12.4, due on December 8

What was the most interesting part of the material for you?
I think it's cool that the fundamental properties of limits are very similar to properties of other mathematical concepts. Being able to use these additive and multiplicative properties will make proofs much faster.

What was the most difficult part of the material for you?
I had a hard time understanding the proof for Lemma 12.26. The use of the deleted neighborhood in the statement kind of confused me, but I'm sure it will make more sense in class.

12.3, due on December 5

What was the most interesting part of the material for you?
The idea of a deleted neighborhood is something I have never heard of before, even in calculus. But it makes sense that we need to use this, so that the domain of the function doesn't technically need to include the value at which we are evaluating the limit.
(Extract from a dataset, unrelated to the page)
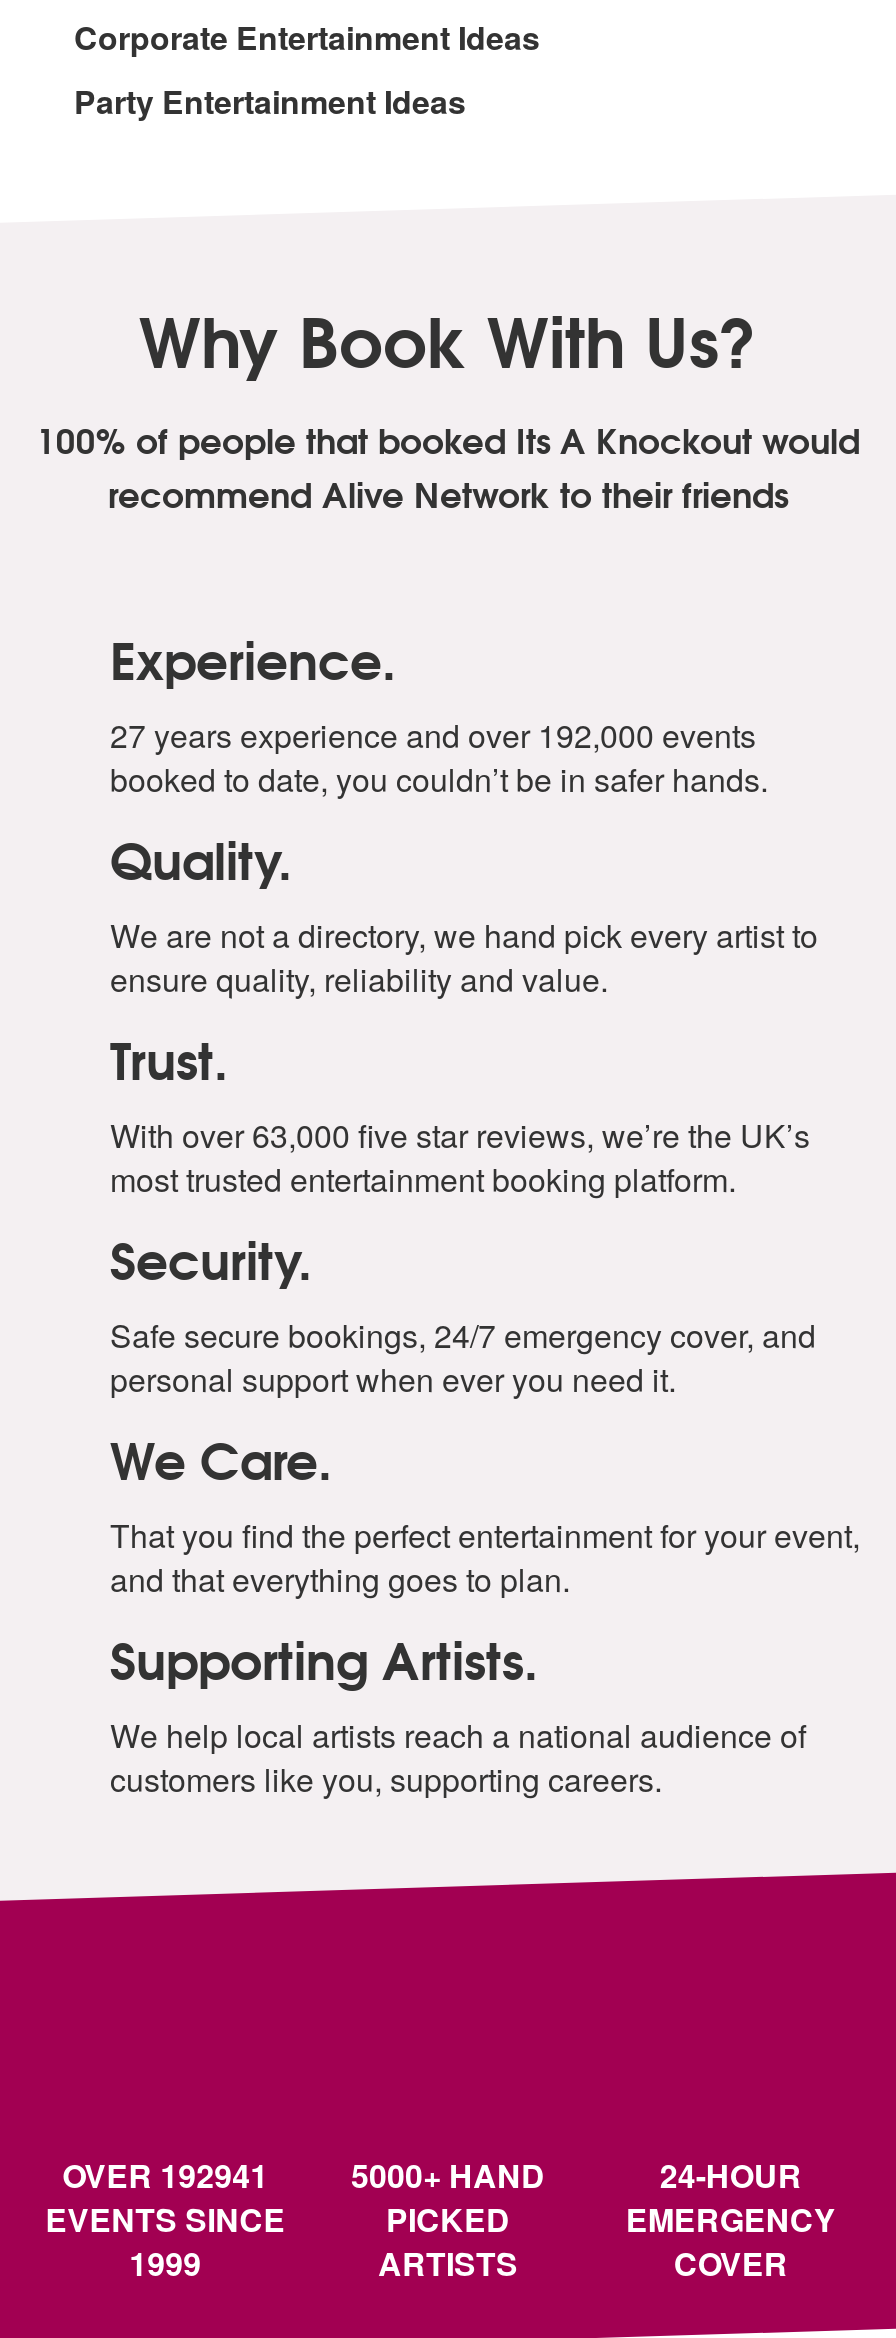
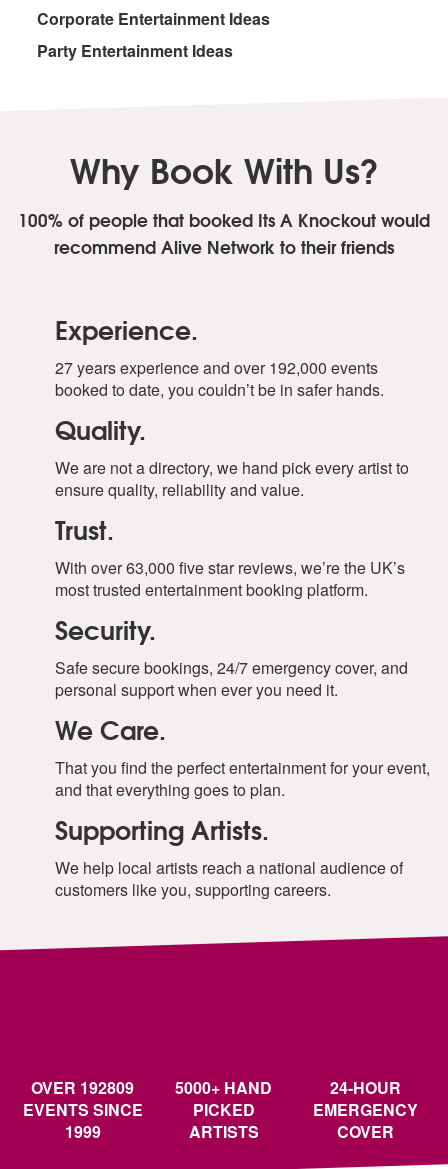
- OVER 192941 5000+ HAND
+ OVER 192809 5000+ HAND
What was the most difficult part of the material for you?
I have a hard time figuring out what to choose as the expression for delta. Just like the expression for N from before, it will probably come easier with practice.

12.2, due on December 3

What is the most interesting part of the material for you?
It's interesting how the harmonic series diverges. It seems like it's right on the line between converging and diverging. I hadn't yet seen a proof of this fact until now, so that was good to see.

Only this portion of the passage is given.